Я осторожно пощупал косой шов на горле.

– Вините меня, – смущенно проговорил Каррези. – Я все это придумал у себя на диване. Гастон, которого синтезировали и которому дали в руки такую же синтезированную шпагу, – это плод моего воображения. Как это было сделано, я отказываюсь понимать. Но действительный, настоящий Гастон даже не коснулся вас. Не сердитесь.

– Честно говоря, я даже не помню вас за табльдотом, – прибавил Монжюссо.

– Ложная жизнь, – напомнил мне Зернов наш разговор на лестнице. – Я допускал моделирование предположений или воображаемых ситуаций, – пояснил он Каррези.

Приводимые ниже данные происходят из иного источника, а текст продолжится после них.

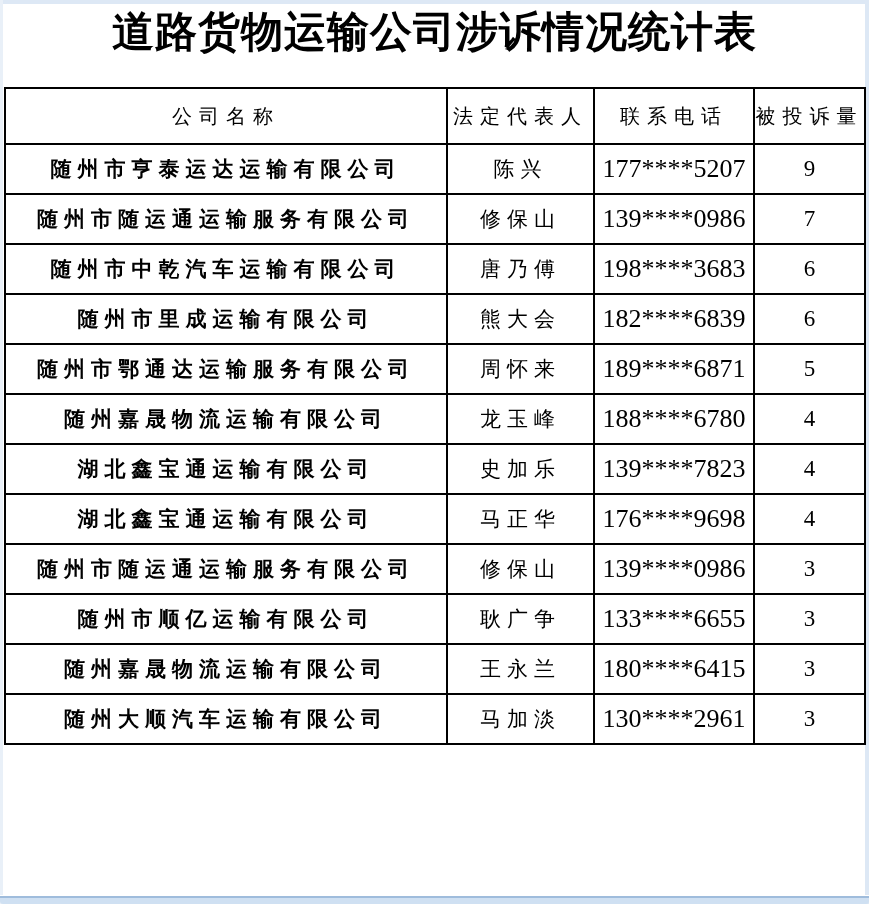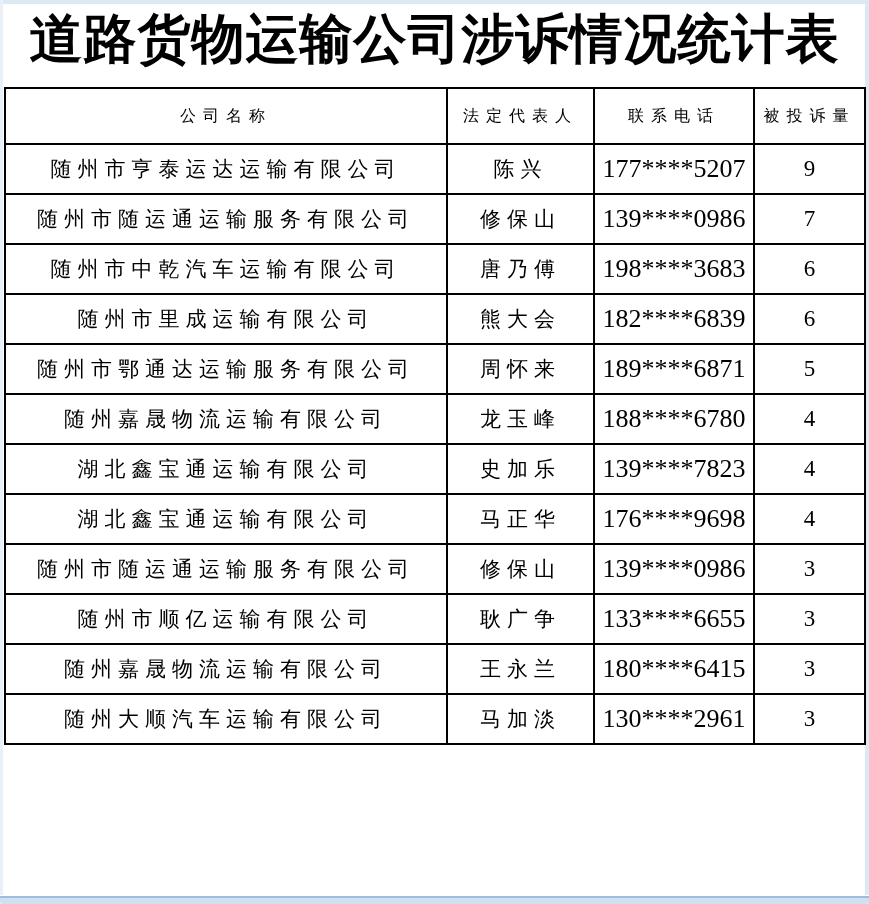"道路货物运输公司涉诉情况统计表" .page-title { font-size: 53px -> 42px }
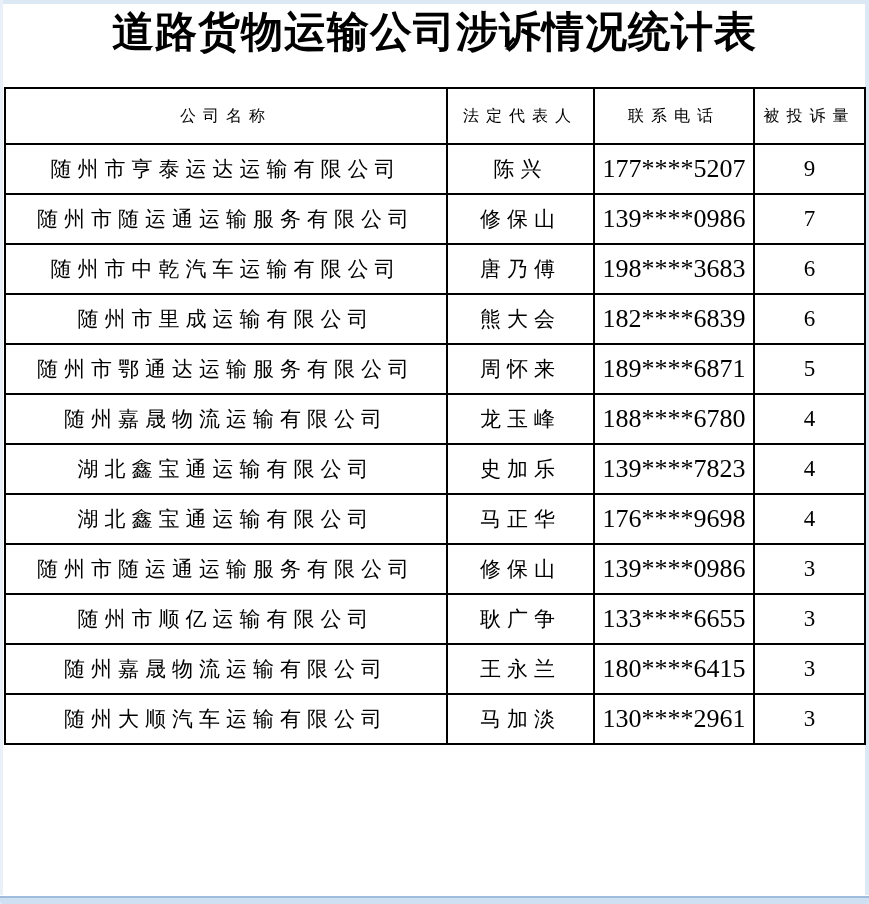"公司名称" tr.hdr th { font-size: 16px -> 20px }
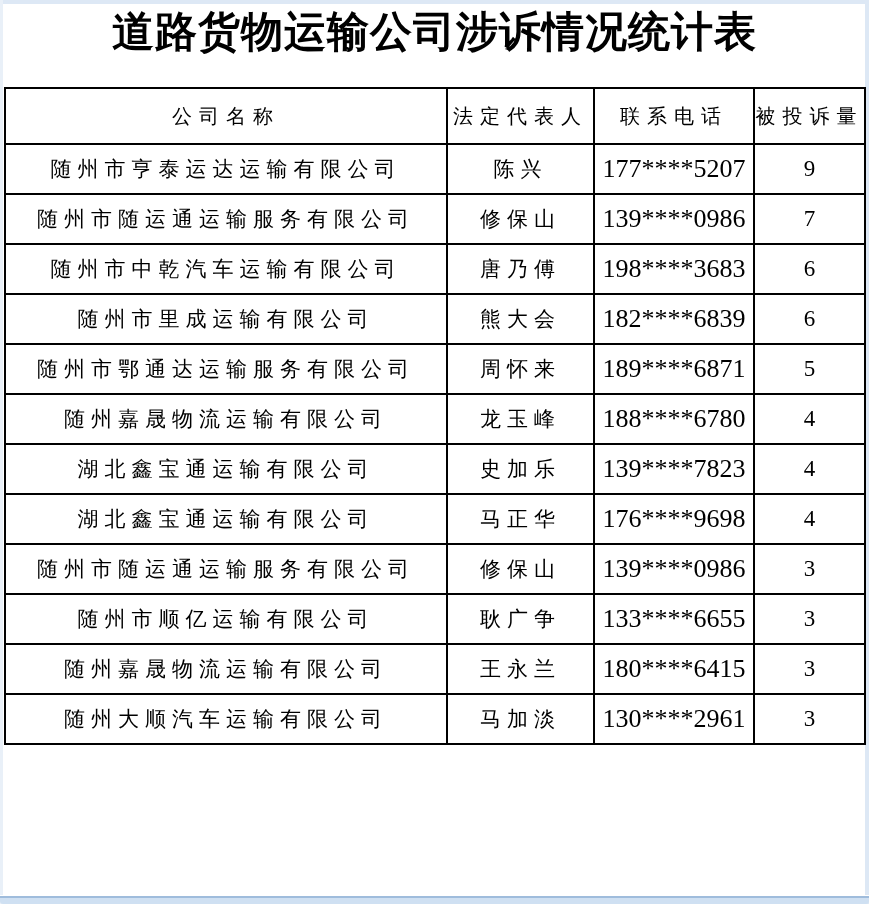"随州市亨泰运达运输有限公司" td.cell-company { font-weight: none -> bold }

– А я ничего не допускал, – нетерпеливо отмахнулся тот, – да и не подпускал к себе эту мировую сенсацию. Сначала просто не верил, как в «летающие блюдца», а потом посмотрел ваш фильм и ахнул: дошло! Целую неделю ни о чем другом говорить не мог, затем привык, как привыкаешь к чему-то необычному, но повторяющемуся и, в общем, далекому. Профессиональные интересы отвлекали и разум и сердце: даже в тот вечер накануне конгресса ни о чем не думал, кроме новой картины. Захотелось воскресить исторический фильм – не голливудскую патоку и не музейный экспонат, а нечто переоцененное глазами и мыслью нашего современника. И век выбрал, и героев, и, как у вас говорят, социально-исторический фон. А за табльдотом «звезду» нашел и уговорил. Одна ситуация ему не нравилась: поединок левой рукой. Ну а мне виднее, как это ни странно. Я его помню на фехтовальной дорожке. Со шпагой в правой – слишком профессионален, не сумеет войти в образ. А в левой – бог! Неумная сила, ошибки, злость на себя и чудо естественности. Убедил. Разошлись. Прилег в номере, думаю. Мешает красный свет. Черт с ним, зажмурился. И все представил – дорогу над морем, камень, виноградники, белую стену графского парка. И вдруг чушь какая-то: наемники Гастона – он Бонвиль по роли – останавливают на дороге бродяг не бродяг, туристов не туристов, чужаков, одним словом. Не тот век, не тот сюжет. Хочу выбросить их из замысла и не могу – как прилипли. Тотчас же переключаюсь: пусть! Новый сюжетный поворот, даже оригинально: скажем, бродяги, уличные актеры. А Гастон у себя, естественно, тоже о фильме думает, не о сюжете, конечно, а о себе, все о той же дилемме: левой или правой. Я вступаю с ним в мысленный спор: горячусь, убеждаю, требую. Наконец приказываю: все!

– Это я видел, – вспомнил я. – Кучка малиновой пены у дороги, и вы из нее как чертик из ящика.

Каррези закрыл глаза, должно быть, зрительно представил себе услышанное и снова обрадовался:

– А ведь это идея! Гениальный сюжетный ход. Восстановим все, что было, и все, как было. Словом, хотите партнером к Гастону?

– Спасибо, – прохрипел я, – второй раз умирать не хочется.

Монжюссо улыбнулся вежливо, но с хитрецой.

– На вашем месте я бы тоже отказался. Но заходите ко мне на Риволи просто по-дружески. Скрестим шпаги. Тренировочные, не бойтесь. Все по форме – и колеты, и маски. Мне хочется вас прощупать, как вы смогли выстоять так долго. Я нарочно попробую левой.

– Спасибо, – повторил я, зная, что никогда больше с ним не увижусь.